Minima sociaux: le rapport qui veut tout réformer

18 avril 2016 Par

Dans un rapport remis lundi 18 avril à Manuel Valls, le député socialiste Christophe Sirugue préconise une vaste réforme des minima sociaux, dont voici les principales mesures.

La principale proposition de ce rapport remis ce lundi au Premier ministre par le député socialiste de Saône-et-Loire, Christophe Sirugue, implique tout d’abord de fusionner les différents minimas sociaux dans une allocation de 400 euros par mois. Une mesure destinée à simplifier un système complexe, où l’on n’arrive plus trop à déterminer quoi a droit à quoi, et sous quelles conditions. L’autre mesure phare du rapport de ce parlementaire, est l’ouverture des différentes prestations sociales aux jeunes précaires, dès l’âge de 18 ans.

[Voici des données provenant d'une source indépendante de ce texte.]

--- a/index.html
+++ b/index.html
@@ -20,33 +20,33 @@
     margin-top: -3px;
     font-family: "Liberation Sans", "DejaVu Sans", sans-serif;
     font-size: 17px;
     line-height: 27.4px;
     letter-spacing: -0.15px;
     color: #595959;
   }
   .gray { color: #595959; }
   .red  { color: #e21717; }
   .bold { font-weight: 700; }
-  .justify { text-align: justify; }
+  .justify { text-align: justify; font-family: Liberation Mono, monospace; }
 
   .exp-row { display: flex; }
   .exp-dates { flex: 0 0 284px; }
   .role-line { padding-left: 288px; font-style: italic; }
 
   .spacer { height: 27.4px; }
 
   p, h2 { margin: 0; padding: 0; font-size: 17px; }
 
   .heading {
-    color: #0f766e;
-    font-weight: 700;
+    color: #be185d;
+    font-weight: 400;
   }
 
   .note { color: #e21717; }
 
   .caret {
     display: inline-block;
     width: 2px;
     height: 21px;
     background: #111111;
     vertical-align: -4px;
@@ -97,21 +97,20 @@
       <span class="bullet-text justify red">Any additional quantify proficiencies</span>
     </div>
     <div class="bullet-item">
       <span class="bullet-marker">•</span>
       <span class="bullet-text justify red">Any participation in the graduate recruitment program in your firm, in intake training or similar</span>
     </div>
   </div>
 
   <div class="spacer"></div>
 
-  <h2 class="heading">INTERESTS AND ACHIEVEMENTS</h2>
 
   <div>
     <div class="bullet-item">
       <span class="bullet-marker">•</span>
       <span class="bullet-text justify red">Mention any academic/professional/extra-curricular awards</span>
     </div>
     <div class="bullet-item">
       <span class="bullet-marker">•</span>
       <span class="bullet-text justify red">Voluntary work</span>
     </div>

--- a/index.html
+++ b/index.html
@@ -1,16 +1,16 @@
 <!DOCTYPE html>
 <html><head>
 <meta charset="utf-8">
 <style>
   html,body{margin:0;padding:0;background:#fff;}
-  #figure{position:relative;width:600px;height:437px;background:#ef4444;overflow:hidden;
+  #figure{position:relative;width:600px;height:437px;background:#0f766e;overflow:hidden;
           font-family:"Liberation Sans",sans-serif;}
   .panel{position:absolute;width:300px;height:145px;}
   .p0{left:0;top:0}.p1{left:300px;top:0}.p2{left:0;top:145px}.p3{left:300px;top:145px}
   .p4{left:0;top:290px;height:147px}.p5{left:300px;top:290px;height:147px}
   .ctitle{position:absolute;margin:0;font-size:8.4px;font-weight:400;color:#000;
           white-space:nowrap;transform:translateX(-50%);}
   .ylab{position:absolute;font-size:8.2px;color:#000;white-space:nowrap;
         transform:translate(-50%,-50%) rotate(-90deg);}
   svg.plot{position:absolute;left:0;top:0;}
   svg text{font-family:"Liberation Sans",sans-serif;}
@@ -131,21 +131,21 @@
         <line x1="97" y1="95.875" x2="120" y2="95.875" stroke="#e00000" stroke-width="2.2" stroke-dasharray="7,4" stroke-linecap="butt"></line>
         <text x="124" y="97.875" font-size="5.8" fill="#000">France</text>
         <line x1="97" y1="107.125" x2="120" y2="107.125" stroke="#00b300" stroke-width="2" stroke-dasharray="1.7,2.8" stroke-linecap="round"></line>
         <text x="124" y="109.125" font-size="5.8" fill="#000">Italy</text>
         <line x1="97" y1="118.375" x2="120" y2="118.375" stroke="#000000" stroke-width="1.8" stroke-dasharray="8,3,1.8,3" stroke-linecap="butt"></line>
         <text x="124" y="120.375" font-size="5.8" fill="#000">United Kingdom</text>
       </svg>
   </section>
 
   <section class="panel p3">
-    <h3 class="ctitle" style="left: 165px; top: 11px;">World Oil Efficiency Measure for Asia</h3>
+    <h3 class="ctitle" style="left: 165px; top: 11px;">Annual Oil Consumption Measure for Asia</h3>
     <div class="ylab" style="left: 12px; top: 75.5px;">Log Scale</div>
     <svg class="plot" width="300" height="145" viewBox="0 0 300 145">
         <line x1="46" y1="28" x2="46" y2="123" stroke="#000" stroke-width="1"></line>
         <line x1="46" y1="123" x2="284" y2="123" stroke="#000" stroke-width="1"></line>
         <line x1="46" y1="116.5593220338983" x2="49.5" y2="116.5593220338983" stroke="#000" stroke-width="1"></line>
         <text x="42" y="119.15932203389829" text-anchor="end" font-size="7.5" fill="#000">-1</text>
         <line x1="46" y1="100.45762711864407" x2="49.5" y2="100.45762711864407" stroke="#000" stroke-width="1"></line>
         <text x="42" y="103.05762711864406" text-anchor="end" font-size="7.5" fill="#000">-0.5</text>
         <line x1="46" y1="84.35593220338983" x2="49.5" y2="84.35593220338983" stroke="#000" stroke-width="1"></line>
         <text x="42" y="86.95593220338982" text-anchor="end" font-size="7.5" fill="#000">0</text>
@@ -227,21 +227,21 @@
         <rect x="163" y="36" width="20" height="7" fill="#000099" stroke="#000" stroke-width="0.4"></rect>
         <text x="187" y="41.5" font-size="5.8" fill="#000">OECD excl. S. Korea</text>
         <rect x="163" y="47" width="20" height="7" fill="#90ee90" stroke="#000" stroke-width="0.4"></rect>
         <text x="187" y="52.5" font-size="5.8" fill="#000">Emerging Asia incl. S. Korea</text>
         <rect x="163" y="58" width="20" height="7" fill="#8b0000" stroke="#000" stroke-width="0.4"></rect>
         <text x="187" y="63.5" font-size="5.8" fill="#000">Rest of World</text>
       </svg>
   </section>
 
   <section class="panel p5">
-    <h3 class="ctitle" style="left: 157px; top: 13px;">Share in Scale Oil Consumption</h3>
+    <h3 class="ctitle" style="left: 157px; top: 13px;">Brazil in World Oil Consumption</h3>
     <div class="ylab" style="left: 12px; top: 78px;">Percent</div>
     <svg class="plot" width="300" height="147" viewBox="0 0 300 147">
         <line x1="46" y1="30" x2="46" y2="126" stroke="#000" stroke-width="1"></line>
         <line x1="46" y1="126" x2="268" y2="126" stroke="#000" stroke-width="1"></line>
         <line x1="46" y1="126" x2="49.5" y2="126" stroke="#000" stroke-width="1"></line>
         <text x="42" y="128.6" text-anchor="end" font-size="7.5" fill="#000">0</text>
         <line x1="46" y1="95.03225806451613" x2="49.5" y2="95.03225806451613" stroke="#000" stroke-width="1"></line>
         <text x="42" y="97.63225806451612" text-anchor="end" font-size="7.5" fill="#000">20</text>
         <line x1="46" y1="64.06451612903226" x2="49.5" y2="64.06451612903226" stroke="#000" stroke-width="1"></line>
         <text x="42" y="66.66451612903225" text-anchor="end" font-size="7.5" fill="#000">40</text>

Christophe Sirugue estime à ce sujet que "priver la très grande majorité des jeunes de l’accès à notre dispositif universel de lutte contre la pauvreté ne me paraît plus acceptable", fort du constat de l’augmentation frappante de la pauvreté chez les jeunes, depuis 2008, en France. Une mesure qui coûterait à l’Etat la somme de 3,5 milliards d’euros.

Le parlementaire envisage ensuite trois scénarios pour réformer le système des minima sociaux. Il recommande tout particulièrement la fusion de tous les minima sociaux dans une couverture socle, fixée à 400 euros par mois. Un montant qui pourra être complété  en fonction des critères du bénéficiaire : personne âgée, handicapée, ou en situation d’insertion professionnelle.

Le second scénario présenté par Christophe Sirugue est de maintenir les dispositifs actuels, tout en modifiant leurs paramètres, comme par exemple la durée des allocations, ou les montants versés par l’Etat. Le troisième scénario envisage enfin de fusionner plusieurs dispositifs afin de n’en garder que cinq d’ici 2020.

Manuel Valls s’est déclaré favorable à une telle réforme, sur la base de ce rapport présenté lundi. Le Premier ministre a demandé une simplification et une harmonisation de tous les minima sociaux pour 2017. Une première étape avant une réforme complète de ces allocations que touchent quatre millions de personnes en France.